▶ RECORDS FOR THIS TASK
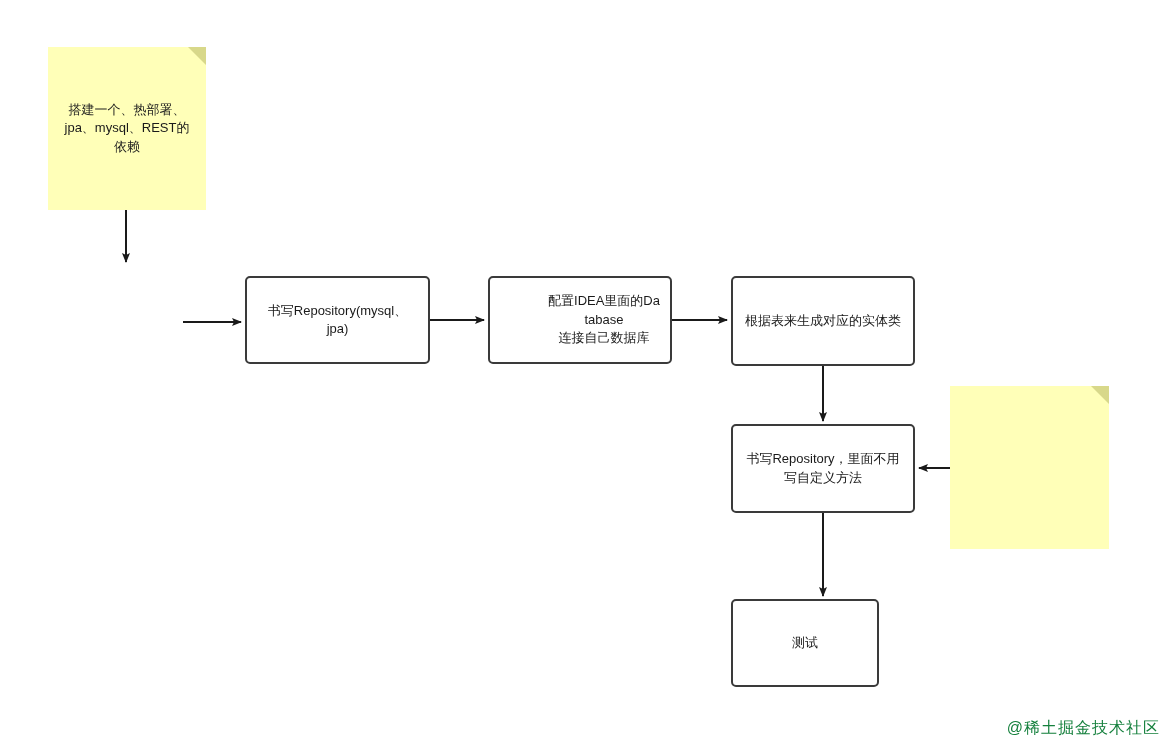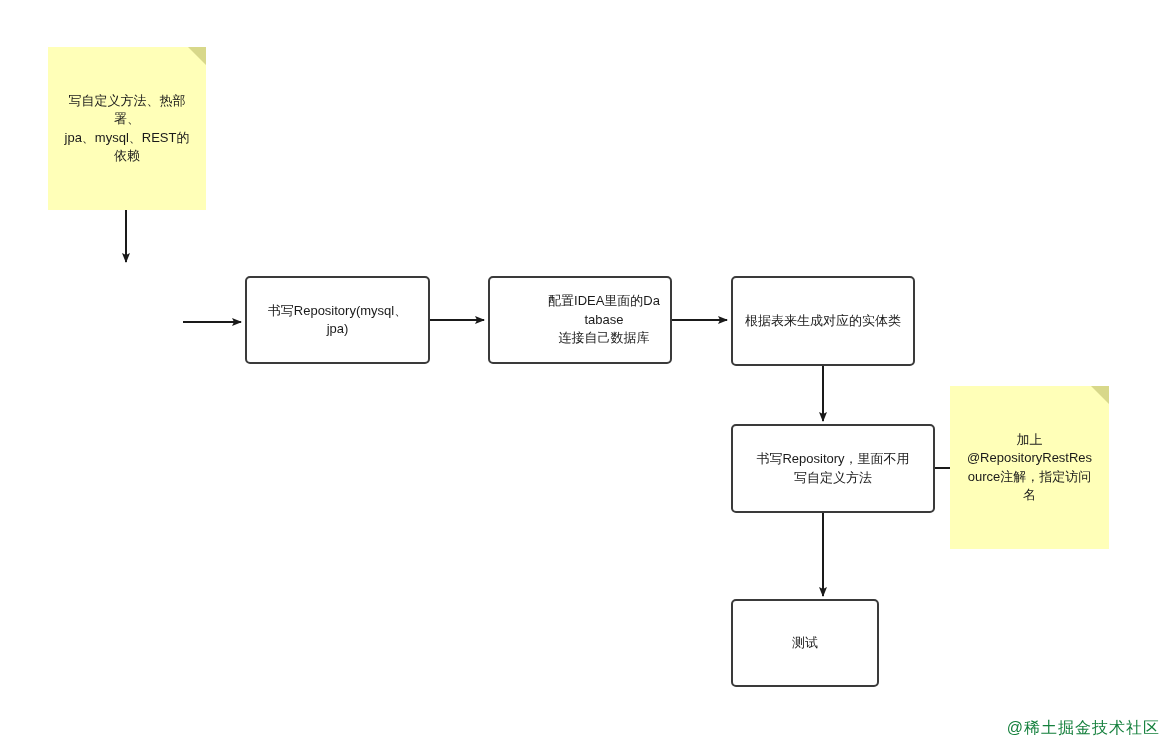--- a/index.html
+++ b/index.html
@@ -97,51 +97,47 @@
       <line x1="429" y1="320" x2="484" y2="320" marker-end="url(#arrowhead)"></line>
       <line x1="671" y1="320" x2="727" y2="320" marker-end="url(#arrowhead)"></line>
       <line x1="823" y1="366" x2="823" y2="421" marker-end="url(#arrowhead)"></line>
       <line x1="950" y1="468" x2="919" y2="468" marker-end="url(#arrowhead)"></line>
       <line x1="823" y1="513" x2="823" y2="596" marker-end="url(#arrowhead)"></line>
     </g>
   </svg>
 
   <div class="node node-note" style="left:48px; top:47px; width:158px; height:163px;">
     <span class="fold"></span>
-    <span class="node-label">写自定义方法、热部署、
+    <span class="node-label">搭建一个、热部署、
 jpa、mysql、REST的
 依赖</span>
   </div>
 
 
   <div class="node node-box" style="left:245px; top:276px; width:185px; height:88px;">
     <span class="node-label">书写Repository(mysql、
 jpa)</span>
   </div>
 
   <div class="node node-box" style="left:488px; top:276px; width:184px; height:88px;padding-left:48px;">
     <span class="node-label">配置IDEA里面的Database
 连接自己数据库</span>
   </div>
 
   <div class="node node-box" style="left:731px; top:276px; width:184px; height:90px;">
     <span class="node-label">根据表来生成对应的实体类</span>
   </div>
 
-  <div class="node node-box" style="left:731px; top:424px; width:204px; height:89px;text-align:center;">
+  <div class="node node-box" style="left:731px; top:424px; width:184px; height:89px;text-align:center;">
     <span class="node-label">书写Repository，里面不用
 写自定义方法</span>
   </div>
 
   <div class="node node-note" style="left:950px; top:386px; width:159px; height:163px;">
     <span class="fold"></span>
-    <span class="node-label">加上
-@RepositoryRestRes
-ource注解，指定访问
-名</span>
   </div>
 
   <div class="node node-box" style="left:731px; top:599px; width:148px; height:88px;">
     <span class="node-label">测试</span>
   </div>
 
   <div class="watermark">@稀土掘金技术社区</div>
 
 </div>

▶ WHAT TO DO
For each line of the material that contains "marker", return a copy.

▶ ANSWER TO THIS EXERCISE
       <line x1="429" y1="320" x2="484" y2="320" marker-end="url(#arrowhead)"></line>
       <line x1="671" y1="320" x2="727" y2="320" marker-end="url(#arrowhead)"></line>
       <line x1="823" y1="366" x2="823" y2="421" marker-end="url(#arrowhead)"></line>
       <line x1="950" y1="468" x2="919" y2="468" marker-end="url(#arrowhead)"></line>
       <line x1="823" y1="513" x2="823" y2="596" marker-end="url(#arrowhead)"></line>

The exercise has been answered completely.